CloudNativePG (CNPG) is a CNCF sandbox operator that manages the full lifecycle of PostgreSQL clusters on Kubernetes — provisioning, failover, backup, monitoring, and upgrades. It uses PostgreSQL streaming replication natively, without Patroni or etcd.

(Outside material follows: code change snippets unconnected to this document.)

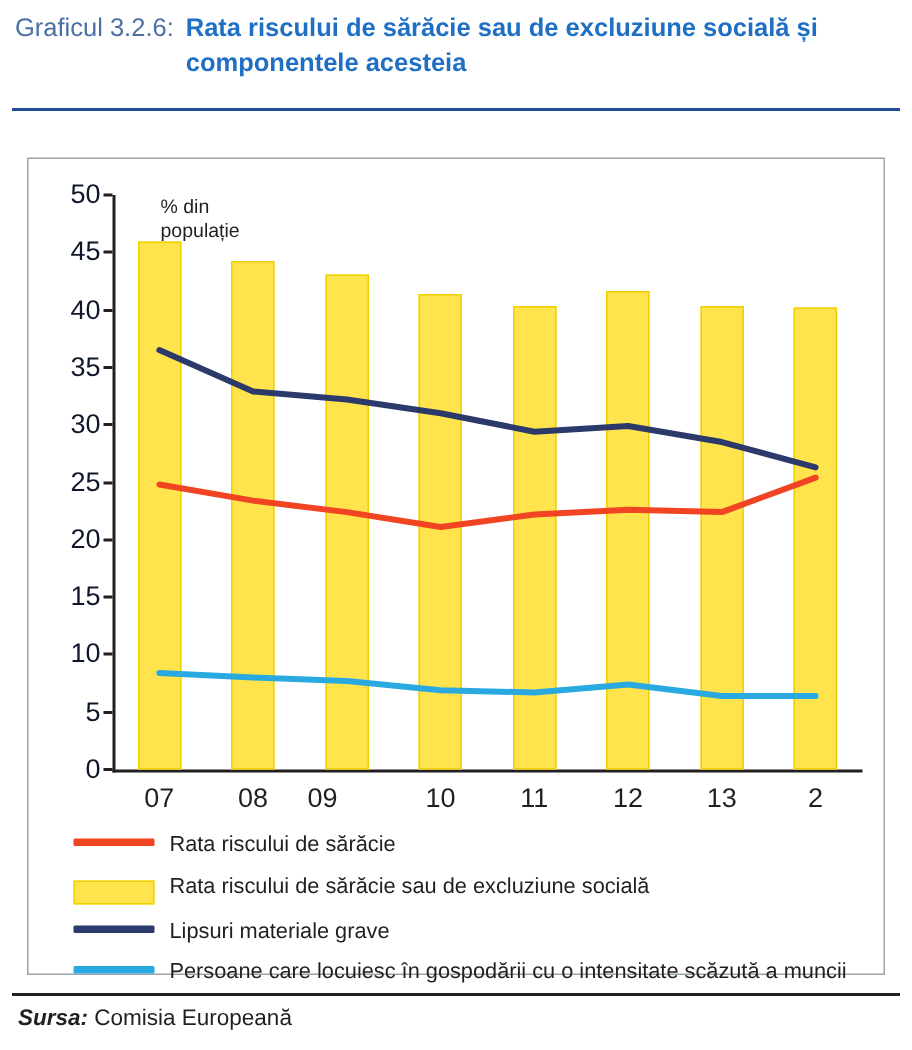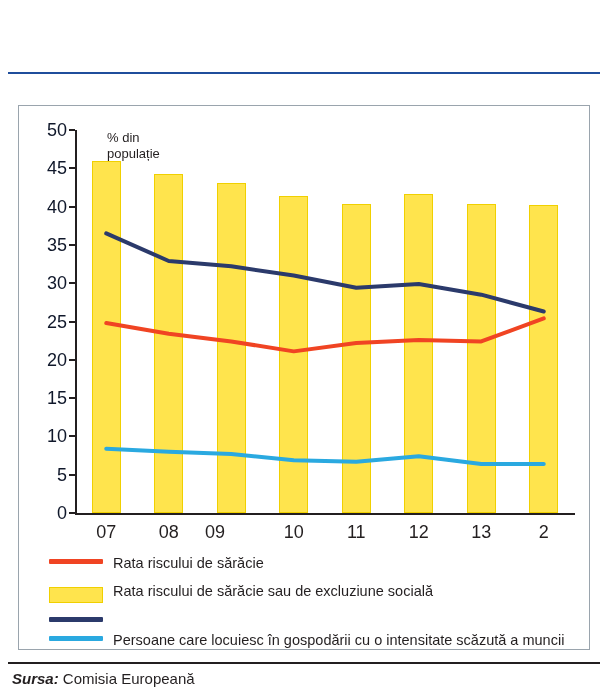--- a/index.html
+++ b/index.html
@@ -198,20 +198,24 @@
   .source em {
     font-style: italic;
     font-weight: bold;
   }
 </style>
 </head>
 <body>
 
 <div class="page">
 
+  <div class="title-block">
+    <div class="title-label">Graficul 3.2.6:</div>
+    <div class="title-main">Rata riscului de sărăcie sau de excluziune socială și componentele acesteia</div>
+  </div>
   <div class="title-rule"></div>
 
   <div class="chart-frame">
 
     <div class="axis-note">% din
 populație</div>
 
     <div class="plot">
       <div class="axis-left"></div>
       <div class="axis-bottom"></div>
@@ -275,20 +279,21 @@
         <div class="legend-row">
           <div class="swatch">
             <div class="swatch-box" style="background: rgb(255, 228, 77);"></div>
           </div>
           <div class="legend-text">Rata riscului de sărăcie sau de excluziune socială</div>
         </div>
         <div class="legend-row">
           <div class="swatch">
             <div class="swatch-line" style="background: rgb(43, 58, 107);"></div>
           </div>
+          <div class="legend-text">Lipsuri materiale grave</div>
         </div>
         <div class="legend-row">
           <div class="swatch">
             <div class="swatch-line" style="background: rgb(42, 169, 224);"></div>
           </div>
           <div class="legend-text">Persoane care locuiesc în gospodării cu o intensitate scăzută a muncii</div>
         </div>
       </div>
 
   </div>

# cloudnativepg-cluster.yaml
apiVersion: postgresql.cnpg.io/v1
kind: Cluster
metadata:
  name: pg-production
  namespace: databases
spec:
  instances: 3                  # 1 primary + 2 replicas
  imageName: ghcr.io/cloudnative-pg/postgresql:16.3

  # Resource limits
  resources:
    requests:
      memory: "8Gi"
      cpu: "2"
    limits:
      memory: "16Gi"
      cpu: "8"

  # Persistent storage
  storage:
    size: 500Gi
    storageClass: fast-ssd        # Use a StorageClass with WaitForFirstConsumer binding

  # WAL storage on a separate volume for I/O isolation
  walStorage:
    size: 50Gi
    storageClass: fast-ssd

  # PostgreSQL tuning parameters
  postgresql:
    parameters:
      shared_buffers: "2GB"
      work_mem: "32MB"
      max_connections: "200"
      wal_level: "logical"
      max_replication_slots: "10"
      max_wal_senders: "10"
      effective_cache_size: "6GB"
      checkpoint_completion_target: "0.9"
      random_page_cost: "1.1"
      log_min_duration_statement: "1000"
    pg_hba:
      - host all all 10.0.0.0/8 scram-sha-256

  # Backup to S3-compatible object storage
  backup:
    barmanObjectStore:
      destinationPath: "s3://my-pg-backups/cnpg/pg-production"
      s3Credentials:
        accessKeyId:
          name: pg-backup-s3-secret
          key: ACCESS_KEY_ID
        secretAccessKey:
          name: pg-backup-s3-secret
          key: SECRET_ACCESS_KEY
      wal:
        compression: gzip
        encryption: AES256
      data:
        compression: gzip
        encryption: AES256
    retentionPolicy: "30d"

  # Scheduled backups
  scheduledBackups:
    - name: pg-production-daily
      schedule: "0 2 * * *"       # 02:00 daily
      backupOwnerReference: self

  # Monitoring: expose metrics for Prometheus
  monitoring:
    enablePodMonitor: true

  # Bootstrap: init fresh or recover from backup
  bootstrap:
    initdb:
      database: app_db
      owner: app_user
      encoding: UTF8

  # Superuser secret
  superuserSecret:
    name: pg-superuser-secret
# scheduled-backup.yaml
apiVersion: postgresql.cnpg.io/v1
kind: ScheduledBackup
metadata:
  name: pg-production-weekly-full
  namespace: databases
spec:
  schedule: "0 1 * * 0"          # Every Sunday at 01:00
  cluster:
    name: pg-production
  method: barmanObjectStore
  immediate: false
CNPG Advantages over Patroni on K8s: No external DCS (etcd/Consul) dependency — leader election uses Kubernetes lease objects. Built-in backup/restore integration. PodDisruptionBudget and topology spread constraints managed automatically. Read-write and read-only Services created for you.